Immunity and COVID-19

According to the U.S. National Institutes of Health (NIH), Vitamin D is “critical for bone and mineral metabolism” and has the “potential to modulate innate and adaptive immune responses.” A receptor for vitamin D is expressed on B cells, T cells, and antigen-presenting cells, which are immune cells that can “synthesize active Vitamin D metabolite.”

Vitamin D deficiency is common in the United States, especially in Hispanic and black individuals, as well as the obese and those with high blood pressure. These same demographics also suffer worse outcomes with COVID-19.

The NIH states that there is “insufficient evidence to recommend either for or against the use of vitamin D for the prevention or treatment of COVID-19.” However, its guidance is only based on a handful of studies up through April 21, 2021. It does not include subsequent randomized controlled trials.

Emerging evidence shows vitamin D can “affect SARS-CoV-2 gene expression and alleviate infection upon binding to the vitamin D response element.” It may also regulate the renin-angiotensin system and angiotensin-converting enzyme 2 (ACE2), a receptor known to mediate SARS-CoV-2 viral infections.

Significant results

The Indian authors conducted the systematic review and meta-analysis by reviewing 755 articles. All participants were aged 18 or older with a mean age between 36 and 56 years. The vitamin D treatment group was compared against a placebo group in two studies, a non-vitamin control group in three studies, and a “standard treatment comparator group” in one study.

Based on a meta-analysis of pooled data from all of the studies, COVID-19 patients supplemented with vitamin D were shown to have reduced overall risk for all outcomes. The “collective overall evidence on severity, ICU care, mortality, sero and RT-PCR positivity events reported in all trials indicated that COVID-19 patients treated with vitamin D showed lower rates of these outcomes relative to patients receiving no-vitamin D/standard/placebo.”

The authors of the Indian study implore other researchers to conduct larger RCTs with improved designs and larger sample sizes to better assess COVID-19 related outcomes. The analyzed studies were heterogeneous, with different doses of vitamin D, the timing of doses, and different control groups. Importantly, none of the studies “reported any adverse events due to vitamin supplementation.”

Recommended dosage

There is no clear consensus about how much vitamin D3 an individual should treat COVID-19. But recommendations for vitamin D3 dosing can be found on the “Prophylaxis & Early Outpatient Treatment Protocol for COVID-19” page on the Front Line COVID-19 Critical Care (FLCCC) Alliance website.

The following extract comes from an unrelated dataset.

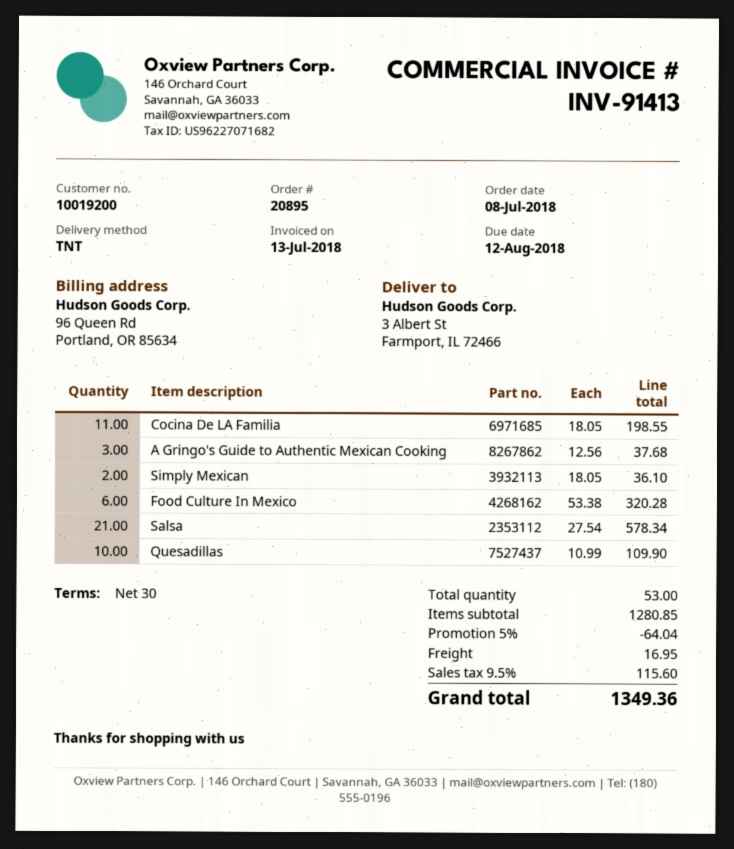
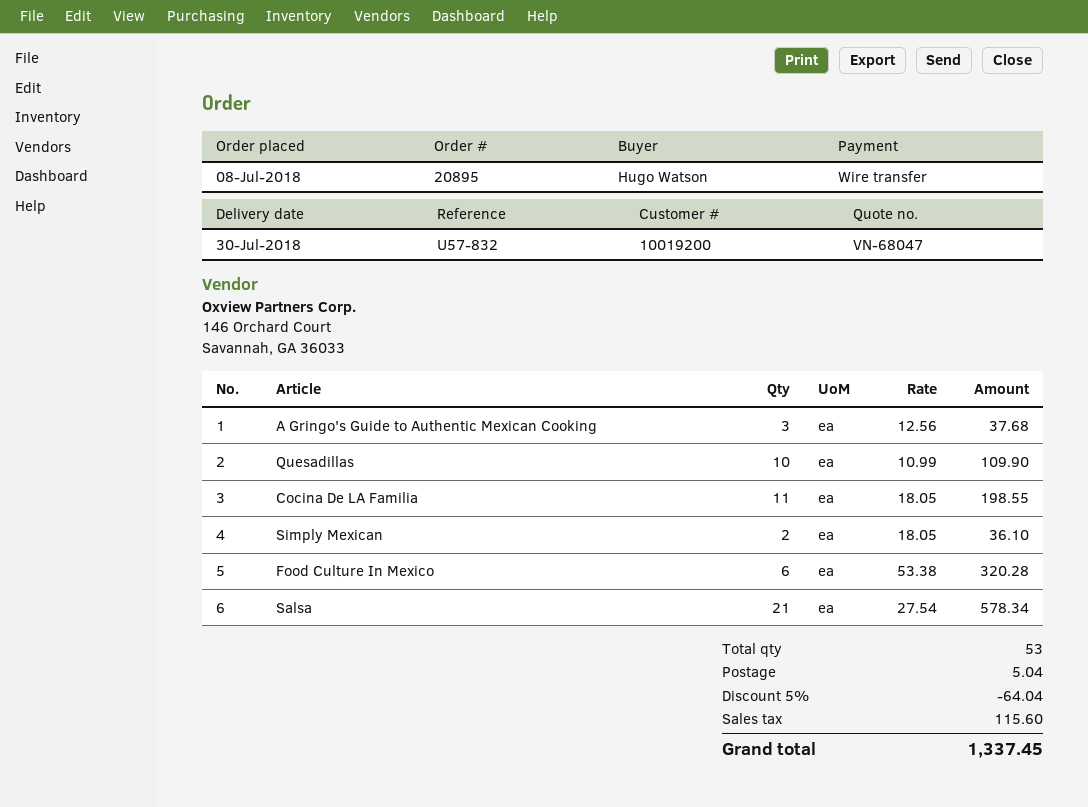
shipping: 16.95 -> 5.04
total: 1349.36 -> 1337.45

FLCCC is a non-profit organization “dedicated to developing highly effective treatment protocols to prevent the transmission of COVID-19 and to improve the outcomes for patients ill with the disease.” The group is composed of several accomplished physicians with thousands of peer-reviewed publications.

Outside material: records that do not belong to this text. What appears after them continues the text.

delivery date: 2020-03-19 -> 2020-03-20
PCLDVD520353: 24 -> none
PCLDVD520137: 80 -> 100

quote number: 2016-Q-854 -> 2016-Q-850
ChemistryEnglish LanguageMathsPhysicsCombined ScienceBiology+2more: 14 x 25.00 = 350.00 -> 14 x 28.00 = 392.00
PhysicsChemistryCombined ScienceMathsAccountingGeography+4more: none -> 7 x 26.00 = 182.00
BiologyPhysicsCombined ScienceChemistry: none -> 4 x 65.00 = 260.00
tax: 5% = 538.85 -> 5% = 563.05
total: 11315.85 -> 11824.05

Recommended vitamin D3 doses for COVID-19 can either be based on known vitamin D levels in the blood or on body mass index (BMI), a measure of body fat based on height and weight. The doses can be given daily or once a week. For example, a non-obese person with a BMI between 20 and 29 can take 5,000 to 7,000 international units of vitamin D3 daily or 50,000 international units once a week.